- DESCRIPTION OF THE TASK
With all images left out, restate the records below exactly as written.

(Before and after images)
□ □ □ □ □

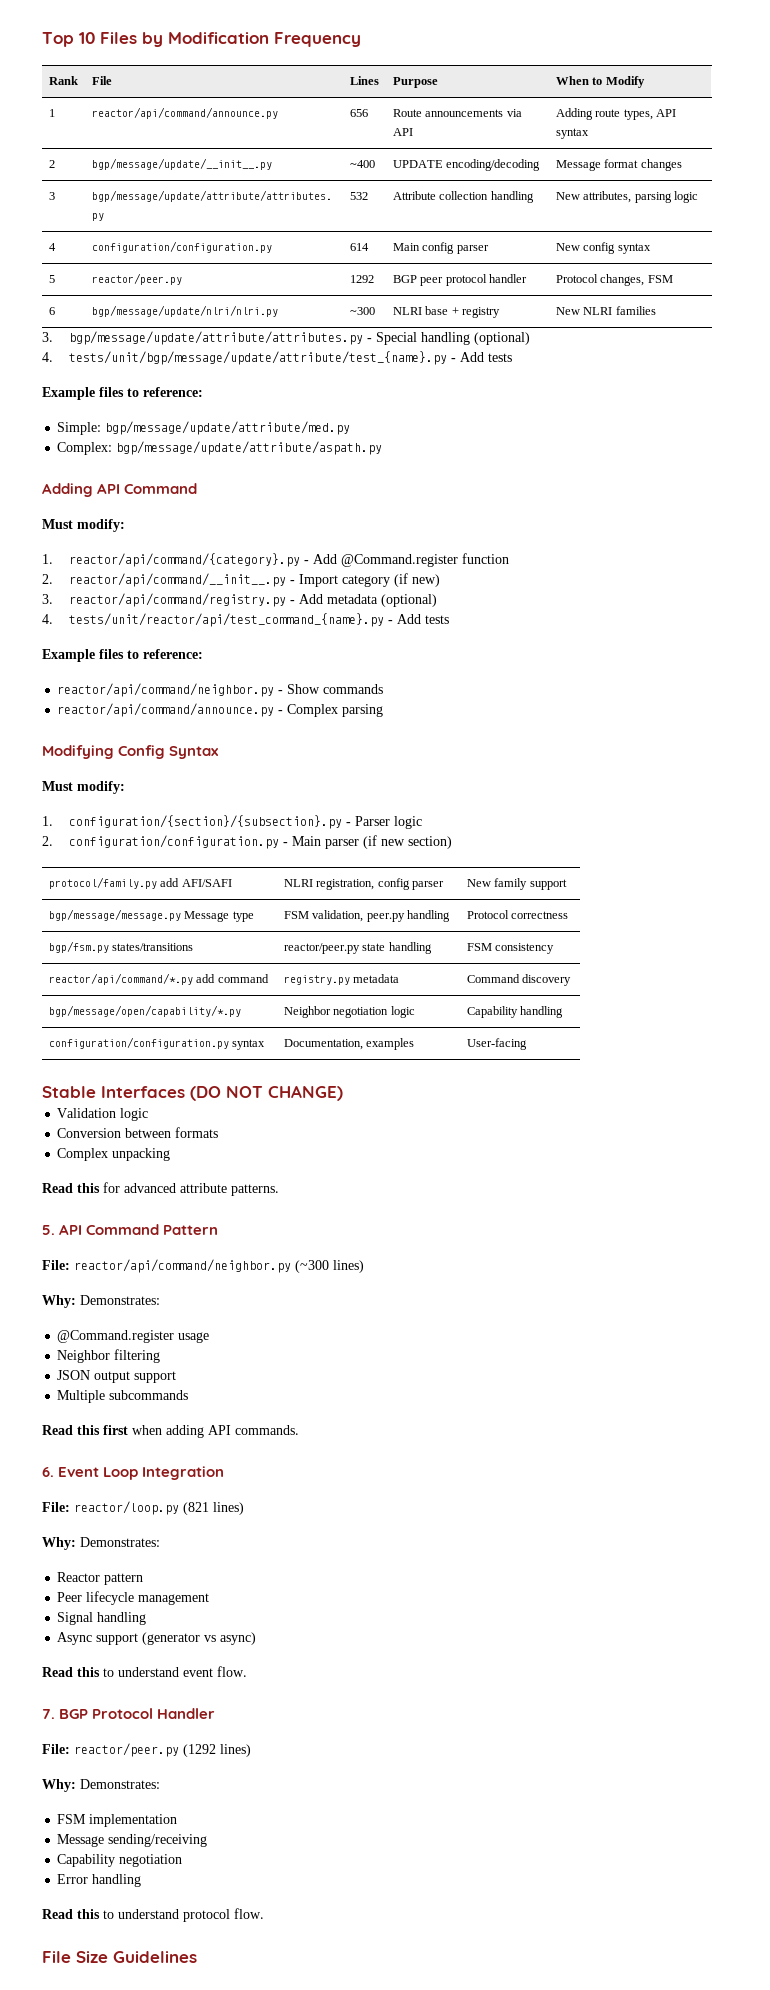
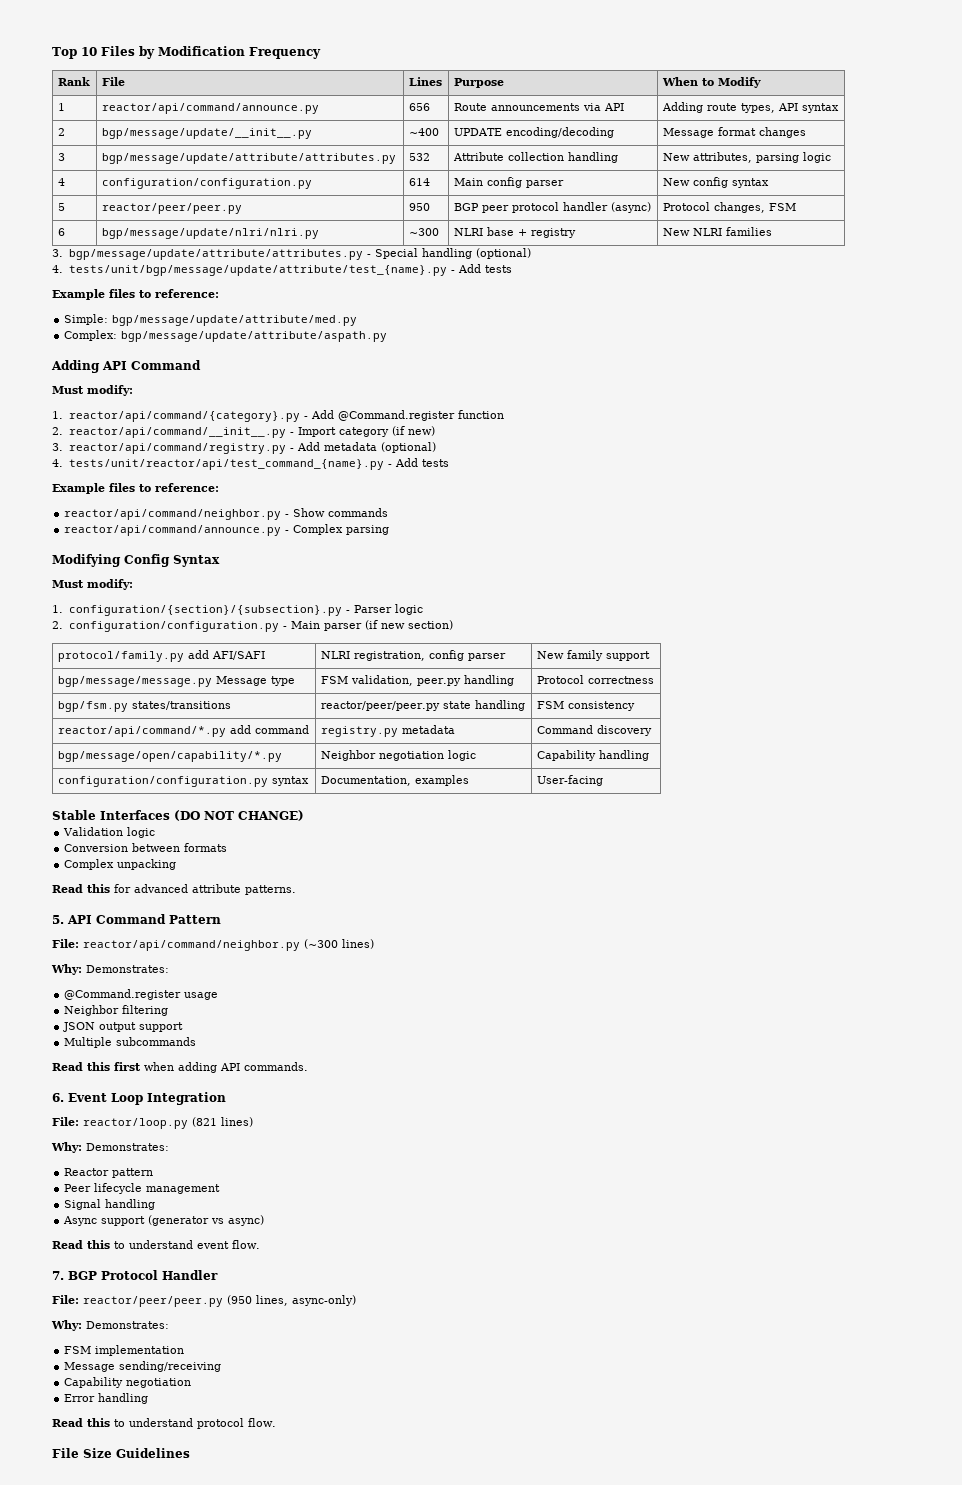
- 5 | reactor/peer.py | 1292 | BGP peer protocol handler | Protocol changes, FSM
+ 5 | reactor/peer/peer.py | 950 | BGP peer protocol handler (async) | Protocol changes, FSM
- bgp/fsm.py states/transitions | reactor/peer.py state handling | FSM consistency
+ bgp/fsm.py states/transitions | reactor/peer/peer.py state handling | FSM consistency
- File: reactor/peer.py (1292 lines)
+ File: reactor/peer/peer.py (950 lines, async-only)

□ □ □ □ □

- OUTPUT OF THE EXERCISE
- 5 | reactor/peer.py | 1292 | BGP peer protocol handler | Protocol changes, FSM
+ 5 | reactor/peer/peer.py | 950 | BGP peer protocol handler (async) | Protocol changes, FSM
- bgp/fsm.py states/transitions | reactor/peer.py state handling | FSM consistency
+ bgp/fsm.py states/transitions | reactor/peer/peer.py state handling | FSM consistency
- File: reactor/peer.py (1292 lines)
+ File: reactor/peer/peer.py (950 lines, async-only)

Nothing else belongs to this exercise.